**RECORDS SUPPLIED:**
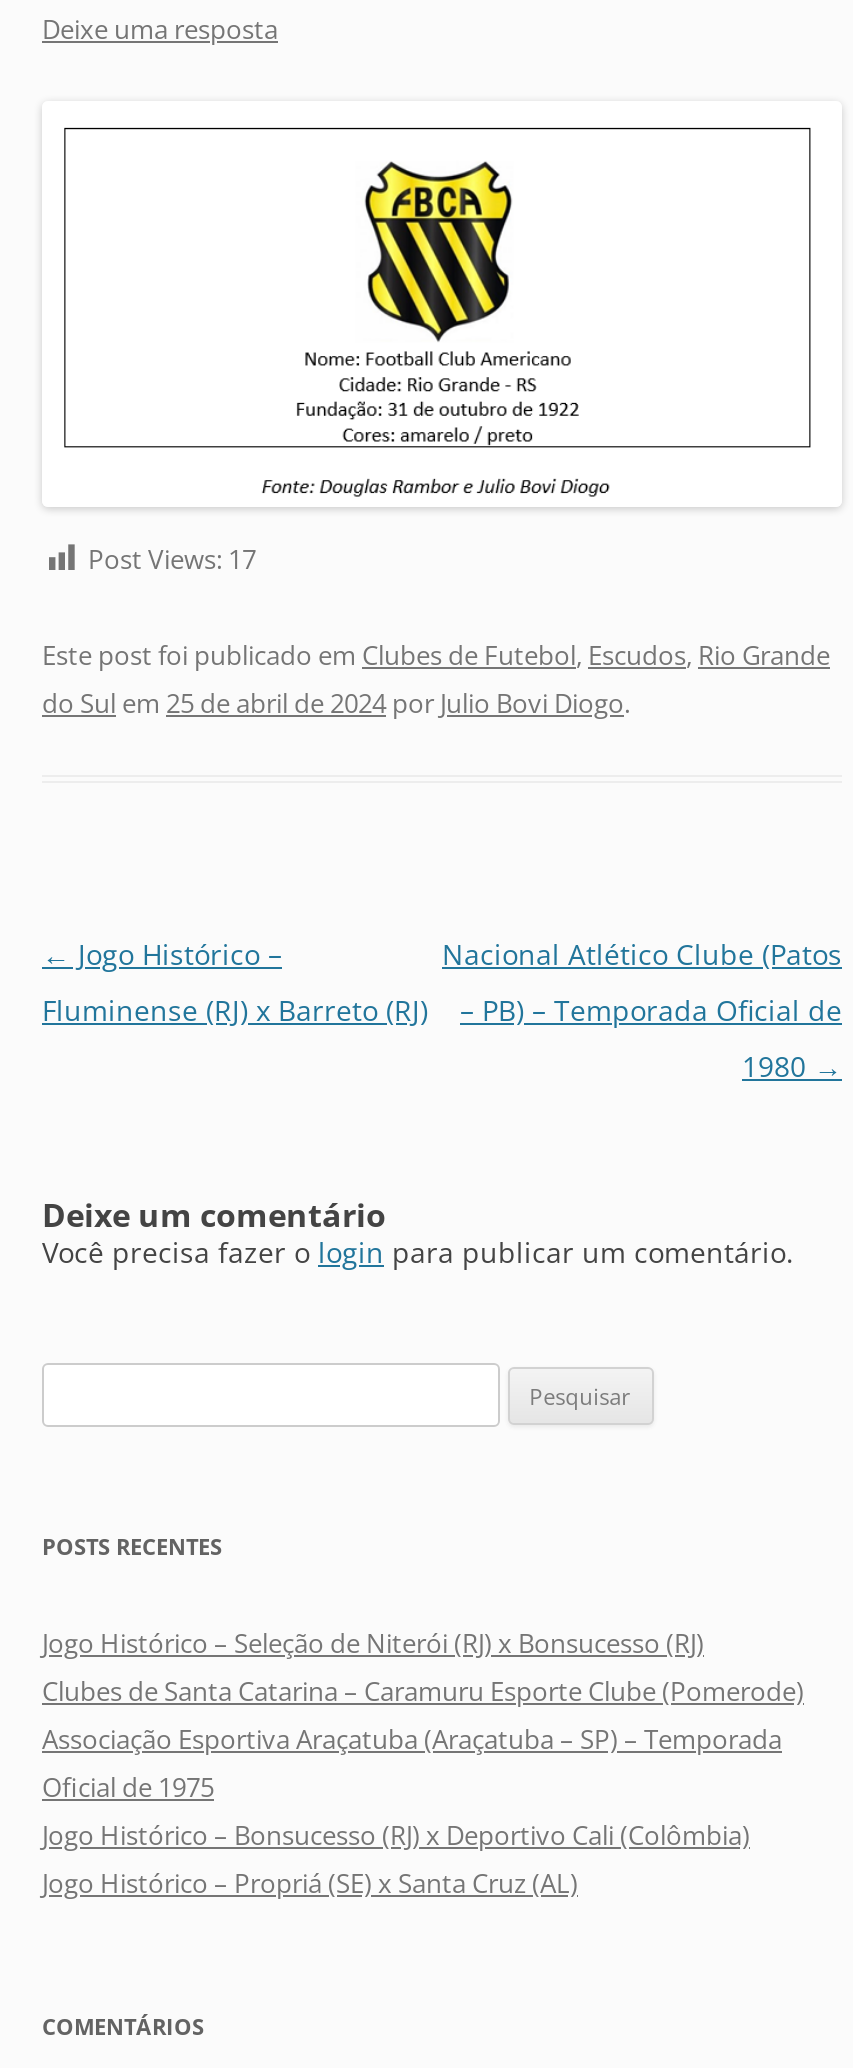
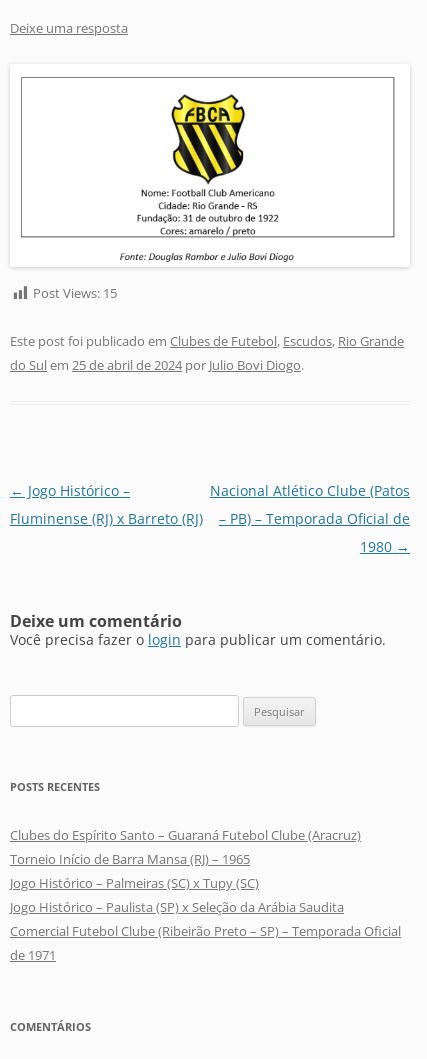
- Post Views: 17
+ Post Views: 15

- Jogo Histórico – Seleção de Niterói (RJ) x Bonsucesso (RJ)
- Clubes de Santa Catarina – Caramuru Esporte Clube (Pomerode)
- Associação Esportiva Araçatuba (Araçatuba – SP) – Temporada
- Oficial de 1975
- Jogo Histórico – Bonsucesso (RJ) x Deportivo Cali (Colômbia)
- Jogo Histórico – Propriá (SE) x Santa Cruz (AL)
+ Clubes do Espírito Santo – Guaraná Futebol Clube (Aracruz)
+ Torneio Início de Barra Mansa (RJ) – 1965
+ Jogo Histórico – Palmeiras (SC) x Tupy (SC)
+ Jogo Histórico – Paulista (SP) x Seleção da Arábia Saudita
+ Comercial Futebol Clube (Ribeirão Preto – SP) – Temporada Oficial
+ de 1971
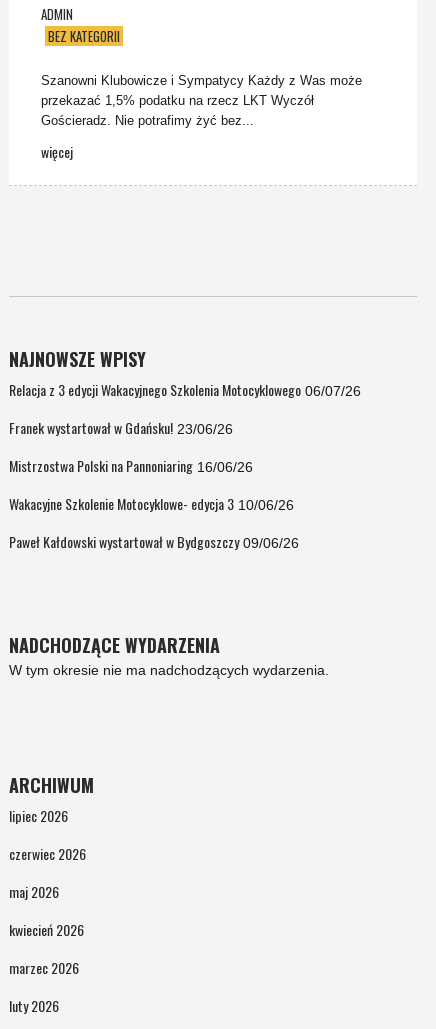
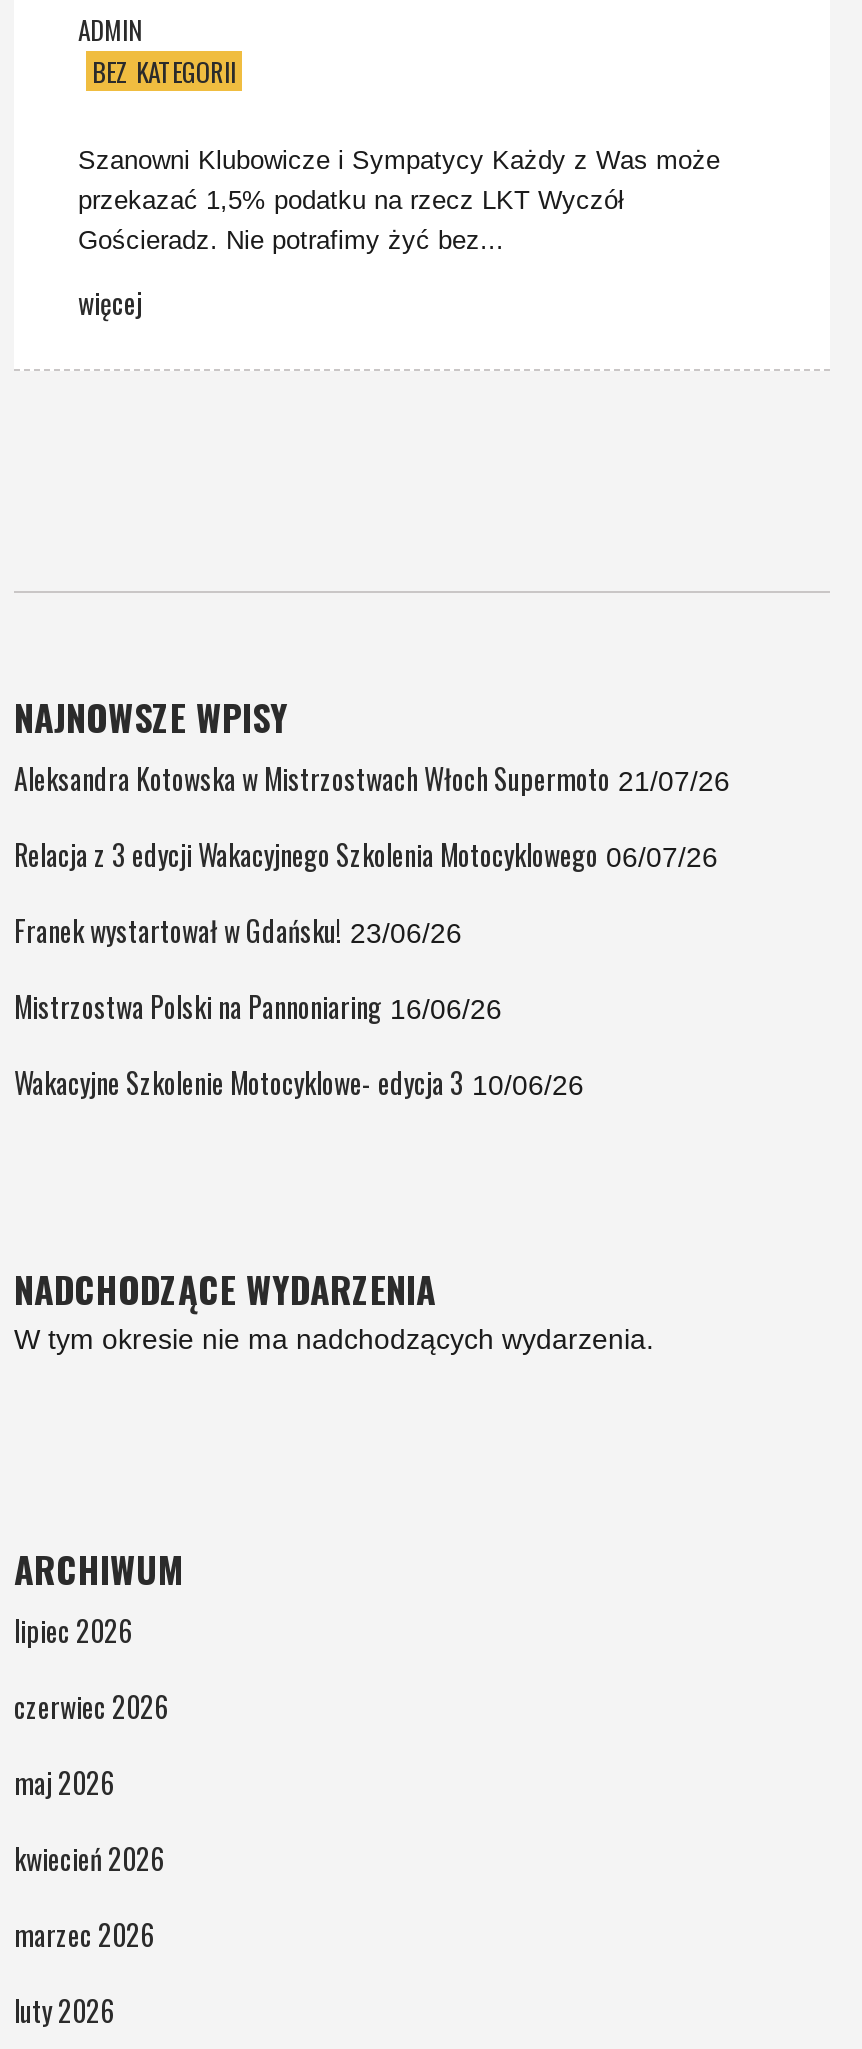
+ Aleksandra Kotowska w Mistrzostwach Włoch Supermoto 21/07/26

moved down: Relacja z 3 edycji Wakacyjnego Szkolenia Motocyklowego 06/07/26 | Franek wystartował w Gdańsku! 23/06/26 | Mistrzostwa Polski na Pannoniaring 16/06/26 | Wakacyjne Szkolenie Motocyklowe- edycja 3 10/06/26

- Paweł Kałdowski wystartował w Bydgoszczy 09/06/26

**INSTRUCTIONS TO FOLLOW:** Look back at the data above, then output exactly the lines from the line holding "- Clubes de" up to and including the line holding "Włoch Supermoto 21/07/26". Leave out the pictures.

**SOLUTION TO THIS PROBLEM:**
- Clubes de Santa Catarina – Caramuru Esporte Clube (Pomerode)
- Associação Esportiva Araçatuba (Araçatuba – SP) – Temporada
- Oficial de 1975
- Jogo Histórico – Bonsucesso (RJ) x Deportivo Cali (Colômbia)
- Jogo Histórico – Propriá (SE) x Santa Cruz (AL)
+ Clubes do Espírito Santo – Guaraná Futebol Clube (Aracruz)
+ Torneio Início de Barra Mansa (RJ) – 1965
+ Jogo Histórico – Palmeiras (SC) x Tupy (SC)
+ Jogo Histórico – Paulista (SP) x Seleção da Arábia Saudita
+ Comercial Futebol Clube (Ribeirão Preto – SP) – Temporada Oficial
+ de 1971
+ Aleksandra Kotowska w Mistrzostwach Włoch Supermoto 21/07/26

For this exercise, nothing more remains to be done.